6. The Spectator (né en 1828!!), The 10.000th issue, 25 avril 2020, édité à Londres. Ce numéro compte 82 pages format A4 imprimé sur trois colonnes. Un petit bouquin, en somme, y compris par le prix, 7 euros 25 centimes, de parution hebdomadaire. La presse va mal? Ce n'est peut-être pas faute à un lectorat démissionnaire, zombifié par le dumbphone (©), mais plutôt à un contenu rasoir, je parle là des filets d'eau tiède gnangnans servis par la crapahutante grande presse, que je ne lis plus. The Spectator, c'est autre chose.

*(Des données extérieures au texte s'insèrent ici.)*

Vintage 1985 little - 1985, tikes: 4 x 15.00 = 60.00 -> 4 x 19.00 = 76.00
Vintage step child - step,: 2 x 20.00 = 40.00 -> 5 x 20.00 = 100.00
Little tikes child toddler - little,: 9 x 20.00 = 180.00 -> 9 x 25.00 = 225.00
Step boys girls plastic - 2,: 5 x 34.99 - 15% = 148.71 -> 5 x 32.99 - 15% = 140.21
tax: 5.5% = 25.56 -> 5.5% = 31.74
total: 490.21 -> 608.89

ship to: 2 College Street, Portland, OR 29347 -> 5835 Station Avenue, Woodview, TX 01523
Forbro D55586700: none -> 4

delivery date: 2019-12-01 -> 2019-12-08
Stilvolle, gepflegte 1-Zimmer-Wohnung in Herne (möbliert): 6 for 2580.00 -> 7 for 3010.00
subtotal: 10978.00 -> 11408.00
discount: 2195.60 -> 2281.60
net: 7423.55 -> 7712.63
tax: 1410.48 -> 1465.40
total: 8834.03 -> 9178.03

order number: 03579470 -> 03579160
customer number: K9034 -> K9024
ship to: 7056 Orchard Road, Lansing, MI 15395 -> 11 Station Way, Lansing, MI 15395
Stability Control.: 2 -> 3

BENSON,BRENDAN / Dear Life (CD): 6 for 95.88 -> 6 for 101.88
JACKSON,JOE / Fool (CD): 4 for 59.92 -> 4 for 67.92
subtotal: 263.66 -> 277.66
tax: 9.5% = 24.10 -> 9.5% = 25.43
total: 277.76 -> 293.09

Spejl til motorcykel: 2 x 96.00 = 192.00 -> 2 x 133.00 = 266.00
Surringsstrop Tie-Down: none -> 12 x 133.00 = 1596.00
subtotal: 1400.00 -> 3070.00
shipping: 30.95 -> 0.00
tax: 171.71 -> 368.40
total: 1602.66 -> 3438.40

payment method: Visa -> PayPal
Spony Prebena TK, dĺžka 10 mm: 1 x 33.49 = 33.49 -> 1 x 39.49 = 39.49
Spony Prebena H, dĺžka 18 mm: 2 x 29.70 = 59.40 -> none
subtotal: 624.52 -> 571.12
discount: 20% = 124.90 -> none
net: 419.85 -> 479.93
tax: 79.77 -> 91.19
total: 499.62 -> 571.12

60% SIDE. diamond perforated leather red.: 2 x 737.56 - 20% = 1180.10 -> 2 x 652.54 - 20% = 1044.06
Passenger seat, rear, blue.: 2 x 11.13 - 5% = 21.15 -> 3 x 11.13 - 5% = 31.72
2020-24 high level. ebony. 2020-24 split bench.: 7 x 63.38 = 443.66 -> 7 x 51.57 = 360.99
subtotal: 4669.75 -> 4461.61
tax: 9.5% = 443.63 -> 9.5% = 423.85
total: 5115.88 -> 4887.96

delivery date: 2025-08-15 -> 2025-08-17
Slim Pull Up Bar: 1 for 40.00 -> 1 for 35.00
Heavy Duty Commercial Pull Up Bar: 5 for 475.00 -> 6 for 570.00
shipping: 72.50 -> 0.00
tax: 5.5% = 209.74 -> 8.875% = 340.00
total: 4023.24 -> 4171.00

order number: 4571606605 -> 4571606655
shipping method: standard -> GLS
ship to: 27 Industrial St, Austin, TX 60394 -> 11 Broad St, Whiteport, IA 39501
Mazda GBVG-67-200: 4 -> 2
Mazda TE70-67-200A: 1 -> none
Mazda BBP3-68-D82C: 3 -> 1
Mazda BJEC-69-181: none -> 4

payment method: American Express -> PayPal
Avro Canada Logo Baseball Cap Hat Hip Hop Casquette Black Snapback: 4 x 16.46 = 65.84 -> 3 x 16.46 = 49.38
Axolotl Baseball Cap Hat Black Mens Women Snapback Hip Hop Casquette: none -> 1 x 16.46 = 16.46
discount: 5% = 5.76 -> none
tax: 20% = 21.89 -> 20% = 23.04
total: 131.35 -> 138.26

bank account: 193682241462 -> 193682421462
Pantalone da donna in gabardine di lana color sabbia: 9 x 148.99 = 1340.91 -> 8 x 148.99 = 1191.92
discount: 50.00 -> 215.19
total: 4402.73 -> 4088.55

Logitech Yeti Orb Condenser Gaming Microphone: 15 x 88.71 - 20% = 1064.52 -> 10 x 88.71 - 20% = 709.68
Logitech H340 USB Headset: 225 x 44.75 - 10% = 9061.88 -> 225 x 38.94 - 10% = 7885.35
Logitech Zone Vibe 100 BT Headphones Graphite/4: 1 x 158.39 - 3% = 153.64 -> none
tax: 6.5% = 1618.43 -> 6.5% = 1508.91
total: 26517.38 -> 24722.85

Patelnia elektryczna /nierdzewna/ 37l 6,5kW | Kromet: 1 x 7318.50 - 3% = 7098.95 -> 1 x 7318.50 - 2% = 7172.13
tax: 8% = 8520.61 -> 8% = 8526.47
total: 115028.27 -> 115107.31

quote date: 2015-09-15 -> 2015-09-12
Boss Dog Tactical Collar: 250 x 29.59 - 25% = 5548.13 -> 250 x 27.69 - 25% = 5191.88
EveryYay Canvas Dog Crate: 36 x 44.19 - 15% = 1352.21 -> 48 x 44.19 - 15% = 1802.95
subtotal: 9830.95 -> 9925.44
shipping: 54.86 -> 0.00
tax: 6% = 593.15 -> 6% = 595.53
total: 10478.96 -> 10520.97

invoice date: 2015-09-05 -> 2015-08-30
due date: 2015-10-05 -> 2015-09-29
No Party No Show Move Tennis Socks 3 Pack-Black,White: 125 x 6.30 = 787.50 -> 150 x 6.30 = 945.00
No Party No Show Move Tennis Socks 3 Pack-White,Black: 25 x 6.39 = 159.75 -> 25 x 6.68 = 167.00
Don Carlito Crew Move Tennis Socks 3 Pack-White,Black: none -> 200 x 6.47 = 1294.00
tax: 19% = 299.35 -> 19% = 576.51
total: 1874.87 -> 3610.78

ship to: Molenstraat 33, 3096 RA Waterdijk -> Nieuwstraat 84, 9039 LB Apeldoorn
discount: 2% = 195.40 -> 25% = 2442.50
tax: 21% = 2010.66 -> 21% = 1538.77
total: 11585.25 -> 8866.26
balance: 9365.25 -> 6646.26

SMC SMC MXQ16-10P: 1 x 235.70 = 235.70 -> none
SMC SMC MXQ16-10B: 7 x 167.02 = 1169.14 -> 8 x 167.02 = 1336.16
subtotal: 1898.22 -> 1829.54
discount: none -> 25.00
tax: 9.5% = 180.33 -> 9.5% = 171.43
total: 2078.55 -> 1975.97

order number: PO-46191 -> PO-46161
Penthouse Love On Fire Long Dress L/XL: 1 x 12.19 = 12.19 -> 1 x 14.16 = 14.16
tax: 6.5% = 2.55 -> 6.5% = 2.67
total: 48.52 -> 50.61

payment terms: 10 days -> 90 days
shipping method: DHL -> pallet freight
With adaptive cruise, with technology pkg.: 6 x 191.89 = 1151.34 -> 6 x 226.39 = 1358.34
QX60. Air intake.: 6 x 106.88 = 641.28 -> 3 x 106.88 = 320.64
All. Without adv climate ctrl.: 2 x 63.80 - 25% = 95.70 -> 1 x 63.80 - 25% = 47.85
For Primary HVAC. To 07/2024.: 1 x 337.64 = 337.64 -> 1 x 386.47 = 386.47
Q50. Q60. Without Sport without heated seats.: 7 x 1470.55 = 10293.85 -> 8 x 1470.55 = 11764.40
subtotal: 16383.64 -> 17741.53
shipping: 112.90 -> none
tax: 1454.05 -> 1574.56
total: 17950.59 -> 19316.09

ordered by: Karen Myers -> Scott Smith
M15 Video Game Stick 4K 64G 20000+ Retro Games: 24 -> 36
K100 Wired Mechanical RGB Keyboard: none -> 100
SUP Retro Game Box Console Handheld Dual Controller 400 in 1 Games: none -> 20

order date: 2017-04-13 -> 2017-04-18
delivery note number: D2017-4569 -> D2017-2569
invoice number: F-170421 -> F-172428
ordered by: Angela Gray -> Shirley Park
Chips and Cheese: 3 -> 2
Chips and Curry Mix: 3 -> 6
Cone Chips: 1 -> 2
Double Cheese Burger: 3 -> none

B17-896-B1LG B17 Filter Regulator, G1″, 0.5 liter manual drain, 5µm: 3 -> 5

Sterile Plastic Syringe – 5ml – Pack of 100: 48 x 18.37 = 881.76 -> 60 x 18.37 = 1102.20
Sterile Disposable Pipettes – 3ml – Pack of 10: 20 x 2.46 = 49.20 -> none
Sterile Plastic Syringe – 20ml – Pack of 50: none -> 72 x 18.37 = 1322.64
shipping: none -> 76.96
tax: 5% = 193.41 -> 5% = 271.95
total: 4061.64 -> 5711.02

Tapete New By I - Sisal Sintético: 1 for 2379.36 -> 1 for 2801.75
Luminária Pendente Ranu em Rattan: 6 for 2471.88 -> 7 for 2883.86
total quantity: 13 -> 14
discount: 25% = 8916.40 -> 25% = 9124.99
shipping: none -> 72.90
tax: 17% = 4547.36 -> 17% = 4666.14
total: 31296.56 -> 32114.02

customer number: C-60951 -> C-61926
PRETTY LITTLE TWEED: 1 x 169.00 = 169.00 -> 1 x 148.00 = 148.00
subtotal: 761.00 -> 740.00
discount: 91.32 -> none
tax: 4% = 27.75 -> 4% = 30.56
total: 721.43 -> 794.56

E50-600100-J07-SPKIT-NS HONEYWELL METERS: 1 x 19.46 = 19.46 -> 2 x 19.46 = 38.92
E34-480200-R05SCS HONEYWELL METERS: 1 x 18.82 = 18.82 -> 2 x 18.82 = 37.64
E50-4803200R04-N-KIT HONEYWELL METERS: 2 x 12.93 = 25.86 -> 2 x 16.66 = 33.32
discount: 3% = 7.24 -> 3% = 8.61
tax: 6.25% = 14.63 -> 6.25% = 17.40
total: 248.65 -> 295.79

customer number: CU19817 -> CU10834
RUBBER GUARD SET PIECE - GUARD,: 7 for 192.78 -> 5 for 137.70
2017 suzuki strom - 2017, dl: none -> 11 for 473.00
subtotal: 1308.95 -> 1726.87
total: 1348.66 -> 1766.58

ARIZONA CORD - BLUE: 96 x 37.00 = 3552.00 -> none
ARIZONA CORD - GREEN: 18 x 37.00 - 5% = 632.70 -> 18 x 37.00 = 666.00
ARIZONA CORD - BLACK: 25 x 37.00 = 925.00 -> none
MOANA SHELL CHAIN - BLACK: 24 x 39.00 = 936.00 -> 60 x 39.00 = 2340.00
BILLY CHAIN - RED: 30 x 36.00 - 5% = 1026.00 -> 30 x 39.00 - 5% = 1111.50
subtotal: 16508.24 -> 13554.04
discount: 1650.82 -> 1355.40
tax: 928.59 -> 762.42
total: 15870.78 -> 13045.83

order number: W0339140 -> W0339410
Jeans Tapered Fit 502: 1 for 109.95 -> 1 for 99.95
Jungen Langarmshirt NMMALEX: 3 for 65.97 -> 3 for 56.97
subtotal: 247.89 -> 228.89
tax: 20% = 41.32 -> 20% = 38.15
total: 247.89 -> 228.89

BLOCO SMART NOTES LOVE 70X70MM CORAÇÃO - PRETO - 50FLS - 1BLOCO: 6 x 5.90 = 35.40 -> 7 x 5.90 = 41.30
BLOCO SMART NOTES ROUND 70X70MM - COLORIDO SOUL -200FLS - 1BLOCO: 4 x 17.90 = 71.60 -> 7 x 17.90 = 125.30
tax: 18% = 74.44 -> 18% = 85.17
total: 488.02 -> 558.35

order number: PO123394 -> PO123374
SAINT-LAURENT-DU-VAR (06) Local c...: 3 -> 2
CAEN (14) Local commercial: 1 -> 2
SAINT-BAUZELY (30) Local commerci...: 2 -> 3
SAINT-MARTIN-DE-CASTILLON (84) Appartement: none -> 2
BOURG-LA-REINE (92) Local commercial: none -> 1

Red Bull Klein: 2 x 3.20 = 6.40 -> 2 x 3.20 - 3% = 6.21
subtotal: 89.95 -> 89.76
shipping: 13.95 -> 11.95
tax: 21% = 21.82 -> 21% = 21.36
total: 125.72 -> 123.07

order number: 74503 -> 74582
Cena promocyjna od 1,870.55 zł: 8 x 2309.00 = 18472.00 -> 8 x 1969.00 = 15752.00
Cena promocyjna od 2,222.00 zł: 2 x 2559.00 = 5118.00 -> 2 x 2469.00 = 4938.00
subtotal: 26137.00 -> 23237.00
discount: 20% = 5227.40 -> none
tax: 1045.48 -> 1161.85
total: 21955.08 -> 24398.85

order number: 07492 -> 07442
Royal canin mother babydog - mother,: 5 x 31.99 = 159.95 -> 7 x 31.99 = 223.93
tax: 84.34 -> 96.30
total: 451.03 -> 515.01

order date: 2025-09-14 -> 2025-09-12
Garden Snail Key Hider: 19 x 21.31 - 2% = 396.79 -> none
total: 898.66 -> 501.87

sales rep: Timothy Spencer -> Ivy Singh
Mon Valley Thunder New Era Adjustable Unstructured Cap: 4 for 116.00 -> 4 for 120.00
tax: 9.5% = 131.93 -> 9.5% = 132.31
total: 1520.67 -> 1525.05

Mise en page d'un classicisme tournant avec superbe le dos aux modes, papier souple et léger, richement illustré, et bien souvent des sujets qu'on ne trouve nulle part ailleurs. Ajouter une politique éditoriale du contre-pied, à contre courant des idées reçues et tellement convenues - par exemple sous la plume de Rod Liddle, déçu caustique du Labour, de Wolfgang Münchau, observateur du Grand Machin européen pour le Financial Times, ou de l'anglo-américaine (ici par le cœur, là par état civil) Lionel Shriver, dont Le Monde (30 avril 2020) vient de saluer la traduction de son dernier livre: voir ce qu'elle notait, le 18 avril dernier, à propos du #TousEnsembleConfinés contre le Corona: "La capitulation ventre-à-terriste devant ce qui est de facto un État policier dans un pays longtemps considéré comme le berceau de la liberté est un des spectacles les plus déprimants dont j'ai été témoin. En quelques jours à peine, des mêle-tout mouchardent contre leurs voisins pour être sortis de chez eux DEUX fois (...) La police couvre de bandes adhésives les bancs dans les parcs et harcèlent des gens prenant un bain de soleil (...) alors qu'il n'y a pas une âme à la ronde." Voilà qui a un petit air de déjà-vu, non?